* [Problem statement]: Only the lines from the one containing "Mercedes-Benz 190-880-33-01-9799: 2" through the end of the listing are to be transcribed, exactly and with both ends included.

* [Extracted data]:
┄┄┄┄┄┄┄┄┄┄

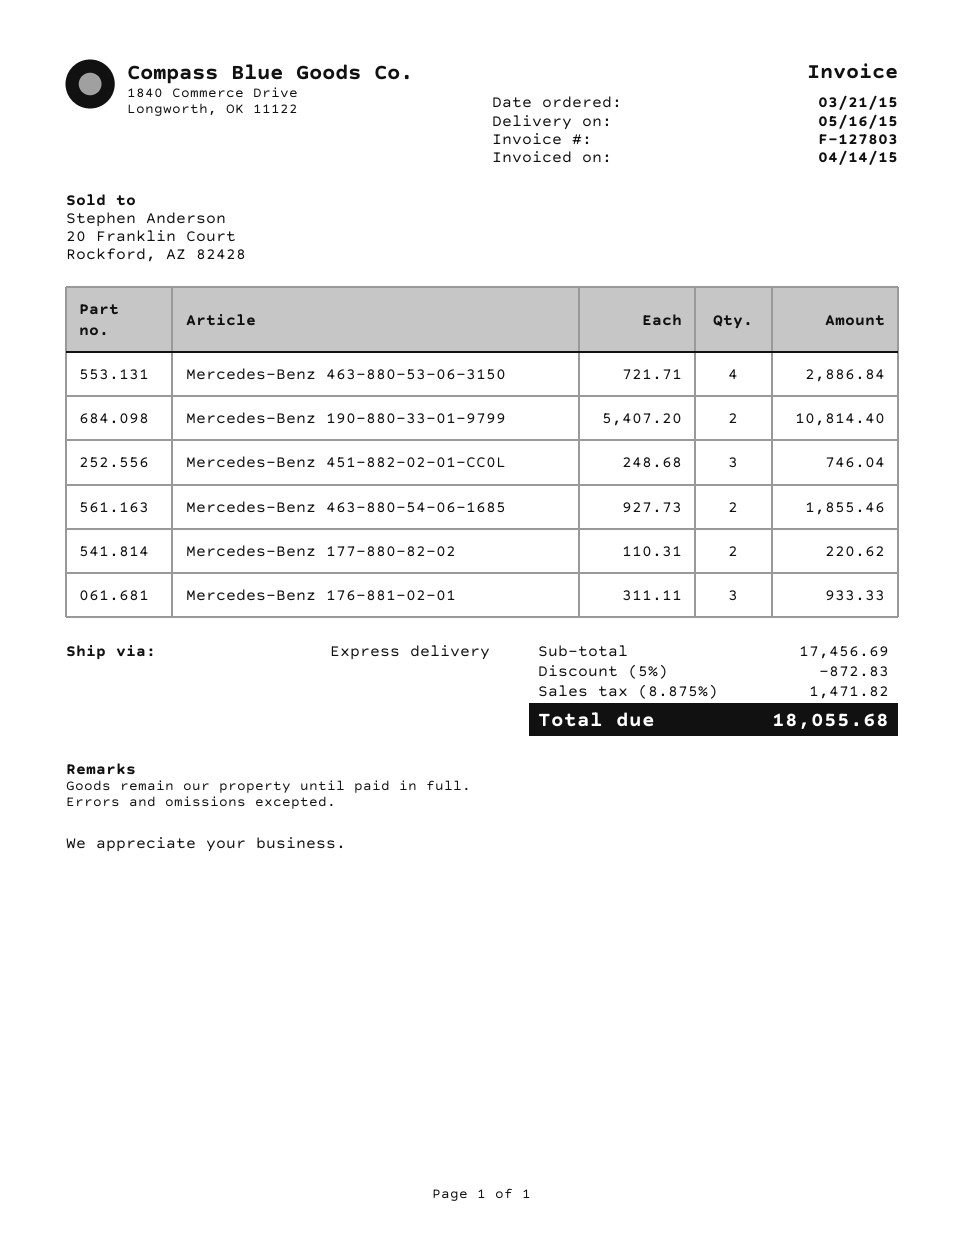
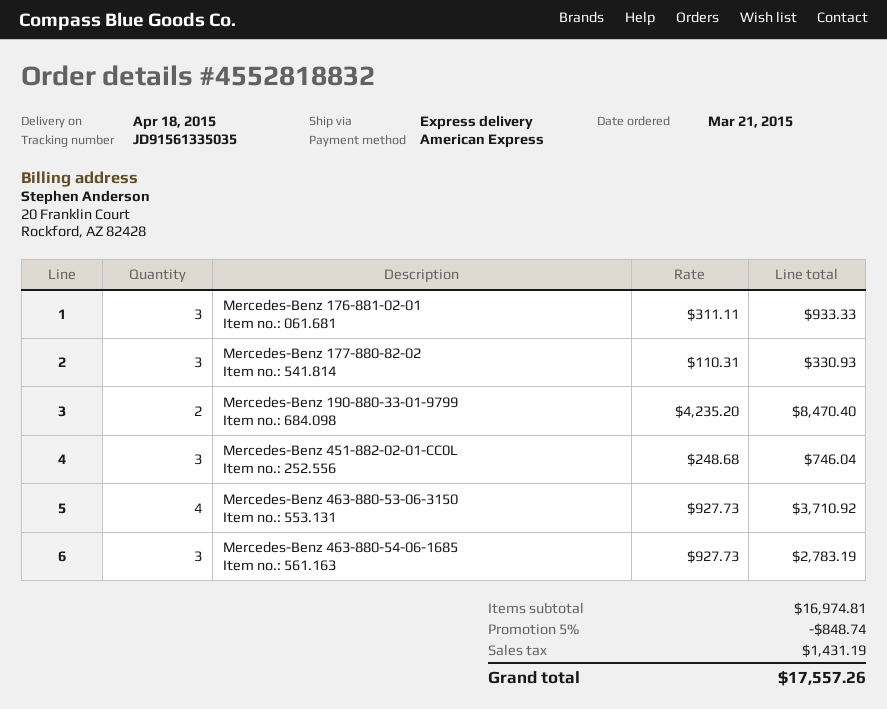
delivery date: 2015-05-16 -> 2015-04-18
Mercedes-Benz 463-880-53-06-3150: 4 x 721.71 = 2886.84 -> 4 x 927.73 = 3710.92
Mercedes-Benz 190-880-33-01-9799: 2 x 5407.20 = 10814.40 -> 2 x 4235.20 = 8470.40
Mercedes-Benz 463-880-54-06-1685: 2 x 927.73 = 1855.46 -> 3 x 927.73 = 2783.19
Mercedes-Benz 177-880-82-02: 2 x 110.31 = 220.62 -> 3 x 110.31 = 330.93
subtotal: 17456.69 -> 16974.81
discount: 5% = 872.83 -> 5% = 848.74
tax: 1471.82 -> 1431.19
total: 18055.68 -> 17557.26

┄┄┄┄┄┄┄┄┄┄

* [Expected answer]:
Mercedes-Benz 190-880-33-01-9799: 2 x 5407.20 = 10814.40 -> 2 x 4235.20 = 8470.40
Mercedes-Benz 463-880-54-06-1685: 2 x 927.73 = 1855.46 -> 3 x 927.73 = 2783.19
Mercedes-Benz 177-880-82-02: 2 x 110.31 = 220.62 -> 3 x 110.31 = 330.93
subtotal: 17456.69 -> 16974.81
discount: 5% = 872.83 -> 5% = 848.74
tax: 1471.82 -> 1431.19
total: 18055.68 -> 17557.26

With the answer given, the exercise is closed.